# [Excerpted records]
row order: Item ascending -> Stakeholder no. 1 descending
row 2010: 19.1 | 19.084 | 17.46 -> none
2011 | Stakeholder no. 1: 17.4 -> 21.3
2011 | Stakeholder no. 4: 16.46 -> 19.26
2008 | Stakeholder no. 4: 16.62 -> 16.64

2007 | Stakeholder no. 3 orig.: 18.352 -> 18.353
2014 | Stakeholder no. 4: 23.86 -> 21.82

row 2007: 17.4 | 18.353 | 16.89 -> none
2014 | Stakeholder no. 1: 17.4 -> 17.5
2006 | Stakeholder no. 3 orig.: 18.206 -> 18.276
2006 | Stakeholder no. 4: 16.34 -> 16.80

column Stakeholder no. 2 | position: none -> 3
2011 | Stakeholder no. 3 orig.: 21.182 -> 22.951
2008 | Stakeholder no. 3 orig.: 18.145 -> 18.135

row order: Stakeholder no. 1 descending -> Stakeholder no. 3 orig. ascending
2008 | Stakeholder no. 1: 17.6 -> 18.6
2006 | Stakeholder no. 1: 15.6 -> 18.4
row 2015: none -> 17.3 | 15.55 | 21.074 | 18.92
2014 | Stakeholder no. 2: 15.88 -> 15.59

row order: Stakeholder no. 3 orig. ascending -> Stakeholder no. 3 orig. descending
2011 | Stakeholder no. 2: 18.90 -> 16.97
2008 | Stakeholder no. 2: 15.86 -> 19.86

# [Your goal]
Print each entry exactly as it appears above.

# [Task answer]
row order: Item ascending -> Stakeholder no. 1 descending
row 2010: 19.1 | 19.084 | 17.46 -> none
2011 | Stakeholder no. 1: 17.4 -> 21.3
2011 | Stakeholder no. 4: 16.46 -> 19.26
2008 | Stakeholder no. 4: 16.62 -> 16.64

2007 | Stakeholder no. 3 orig.: 18.352 -> 18.353
2014 | Stakeholder no. 4: 23.86 -> 21.82

row 2007: 17.4 | 18.353 | 16.89 -> none
2014 | Stakeholder no. 1: 17.4 -> 17.5
2006 | Stakeholder no. 3 orig.: 18.206 -> 18.276
2006 | Stakeholder no. 4: 16.34 -> 16.80

column Stakeholder no. 2 | position: none -> 3
2011 | Stakeholder no. 3 orig.: 21.182 -> 22.951
2008 | Stakeholder no. 3 orig.: 18.145 -> 18.135

row order: Stakeholder no. 1 descending -> Stakeholder no. 3 orig. ascending
2008 | Stakeholder no. 1: 17.6 -> 18.6
2006 | Stakeholder no. 1: 15.6 -> 18.4
row 2015: none -> 17.3 | 15.55 | 21.074 | 18.92
2014 | Stakeholder no. 2: 15.88 -> 15.59

row order: Stakeholder no. 3 orig. ascending -> Stakeholder no. 3 orig. descending
2011 | Stakeholder no. 2: 18.90 -> 16.97
2008 | Stakeholder no. 2: 15.86 -> 19.86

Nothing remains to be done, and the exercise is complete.